AIM OF THE TASK:
Sort through the entries below and pull out lines containing the word "korun".

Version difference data
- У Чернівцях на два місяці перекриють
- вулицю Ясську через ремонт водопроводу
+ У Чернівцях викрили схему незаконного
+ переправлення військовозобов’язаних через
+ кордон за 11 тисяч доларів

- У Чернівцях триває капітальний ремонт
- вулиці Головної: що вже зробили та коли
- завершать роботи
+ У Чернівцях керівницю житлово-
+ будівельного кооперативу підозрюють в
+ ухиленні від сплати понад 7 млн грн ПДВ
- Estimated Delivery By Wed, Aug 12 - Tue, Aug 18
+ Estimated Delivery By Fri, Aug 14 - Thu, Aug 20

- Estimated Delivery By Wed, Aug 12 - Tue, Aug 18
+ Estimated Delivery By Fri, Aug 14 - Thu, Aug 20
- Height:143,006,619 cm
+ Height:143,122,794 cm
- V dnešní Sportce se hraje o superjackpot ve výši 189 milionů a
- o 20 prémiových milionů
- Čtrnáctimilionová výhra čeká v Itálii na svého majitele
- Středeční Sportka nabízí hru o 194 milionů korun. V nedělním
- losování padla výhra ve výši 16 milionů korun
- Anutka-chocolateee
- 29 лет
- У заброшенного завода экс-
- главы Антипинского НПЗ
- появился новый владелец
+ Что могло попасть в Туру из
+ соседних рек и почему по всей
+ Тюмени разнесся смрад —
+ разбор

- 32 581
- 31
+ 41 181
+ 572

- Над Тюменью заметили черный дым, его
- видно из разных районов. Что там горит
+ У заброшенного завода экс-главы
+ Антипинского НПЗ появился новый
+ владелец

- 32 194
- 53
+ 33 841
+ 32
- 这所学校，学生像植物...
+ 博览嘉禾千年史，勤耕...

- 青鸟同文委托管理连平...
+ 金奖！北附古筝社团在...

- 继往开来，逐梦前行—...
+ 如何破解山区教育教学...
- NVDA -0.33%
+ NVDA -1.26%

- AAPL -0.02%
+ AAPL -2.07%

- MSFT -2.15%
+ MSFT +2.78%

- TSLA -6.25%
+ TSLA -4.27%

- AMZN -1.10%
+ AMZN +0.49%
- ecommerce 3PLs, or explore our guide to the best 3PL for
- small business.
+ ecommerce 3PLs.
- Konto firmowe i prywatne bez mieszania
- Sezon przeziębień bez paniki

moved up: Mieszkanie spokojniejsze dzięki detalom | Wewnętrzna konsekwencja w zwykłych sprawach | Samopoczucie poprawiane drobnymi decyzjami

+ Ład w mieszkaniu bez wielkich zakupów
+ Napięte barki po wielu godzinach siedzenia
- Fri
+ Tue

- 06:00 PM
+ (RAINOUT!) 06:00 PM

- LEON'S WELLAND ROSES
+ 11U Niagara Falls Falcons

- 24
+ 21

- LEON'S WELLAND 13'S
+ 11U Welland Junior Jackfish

PROBLEM SOLUTION:
- Středeční Sportka nabízí hru o 194 milionů korun. V nedělním
- losování padla výhra ve výši 16 milionů korun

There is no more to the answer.